* **WHAT YOU ARE ASKED TO DO**: Scan the entries for the word "usually" and return every line that has it.

* **INPUT MATERIAL**:
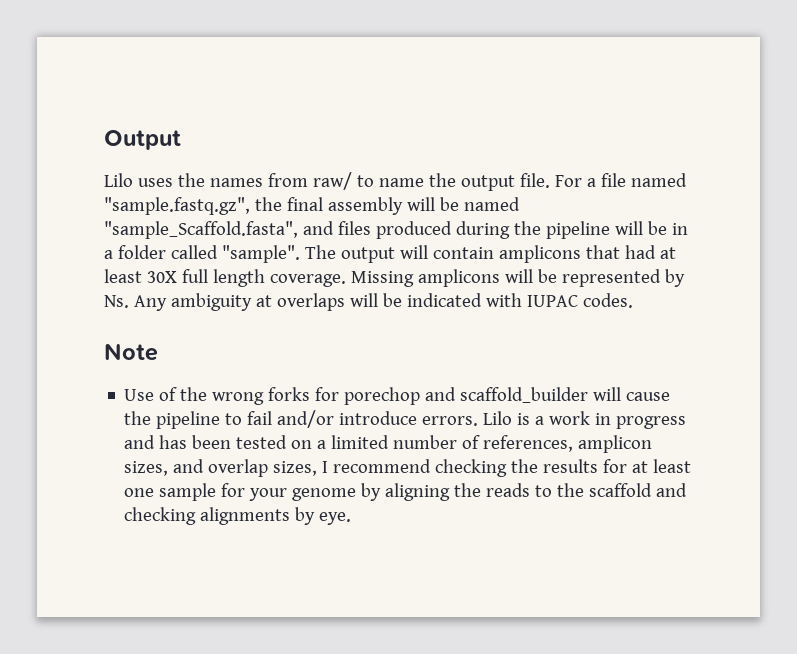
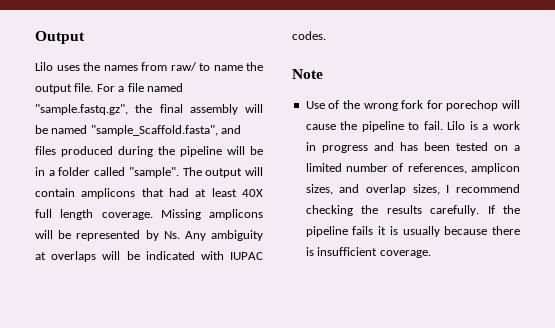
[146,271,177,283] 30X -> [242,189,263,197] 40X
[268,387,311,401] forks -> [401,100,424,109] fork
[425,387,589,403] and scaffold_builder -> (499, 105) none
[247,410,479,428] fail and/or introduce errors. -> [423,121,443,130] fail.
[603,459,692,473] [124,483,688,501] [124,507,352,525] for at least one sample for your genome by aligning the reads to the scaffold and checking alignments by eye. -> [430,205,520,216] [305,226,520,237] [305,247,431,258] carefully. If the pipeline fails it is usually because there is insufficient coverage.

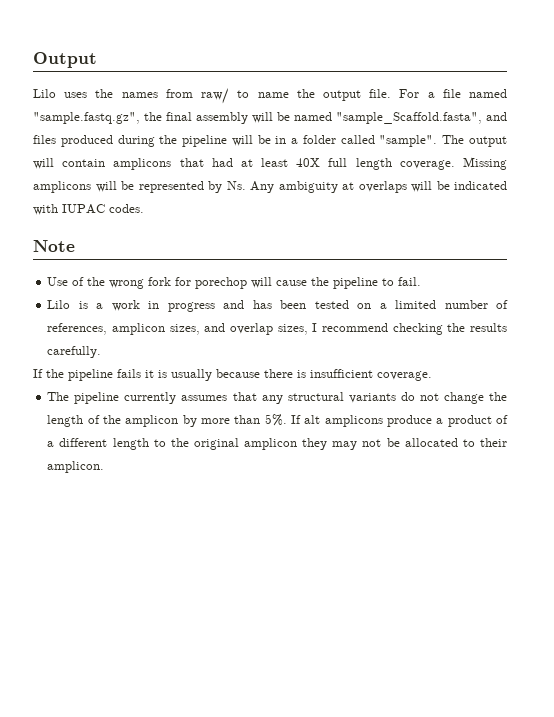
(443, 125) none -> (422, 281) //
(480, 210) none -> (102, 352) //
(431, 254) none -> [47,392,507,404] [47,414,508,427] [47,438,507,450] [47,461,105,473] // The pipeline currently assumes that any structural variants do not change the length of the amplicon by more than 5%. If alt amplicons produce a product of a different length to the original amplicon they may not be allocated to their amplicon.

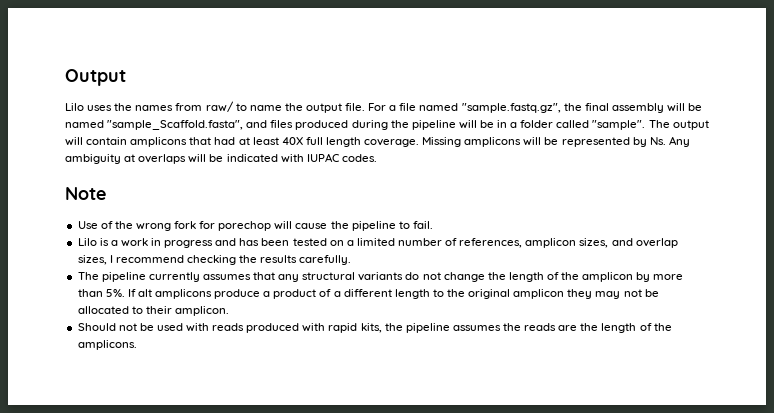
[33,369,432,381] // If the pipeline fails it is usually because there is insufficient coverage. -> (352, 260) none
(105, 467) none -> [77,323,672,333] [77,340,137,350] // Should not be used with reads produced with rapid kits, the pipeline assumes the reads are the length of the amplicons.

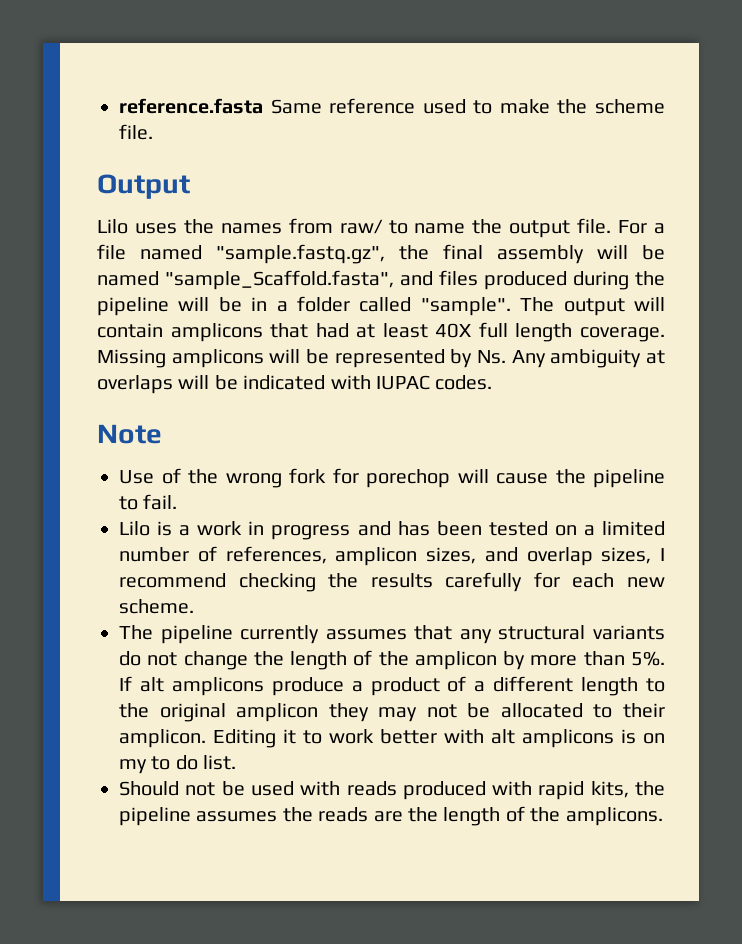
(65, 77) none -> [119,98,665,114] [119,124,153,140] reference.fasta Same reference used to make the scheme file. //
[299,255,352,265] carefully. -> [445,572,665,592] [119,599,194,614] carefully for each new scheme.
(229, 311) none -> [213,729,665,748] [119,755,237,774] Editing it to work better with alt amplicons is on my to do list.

...

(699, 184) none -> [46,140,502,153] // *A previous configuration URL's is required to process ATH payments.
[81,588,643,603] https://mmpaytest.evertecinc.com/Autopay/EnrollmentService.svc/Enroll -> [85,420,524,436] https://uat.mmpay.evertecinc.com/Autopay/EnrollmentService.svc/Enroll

* **YOUR RESPONSE**:
[603,459,692,473] [124,483,688,501] [124,507,352,525] for at least one sample for your genome by aligning the reads to the scaffold and checking alignments by eye. -> [430,205,520,216] [305,226,520,237] [305,247,431,258] carefully. If the pipeline fails it is usually because there is insufficient coverage.
[33,369,432,381] // If the pipeline fails it is usually because there is insufficient coverage. -> (352, 260) none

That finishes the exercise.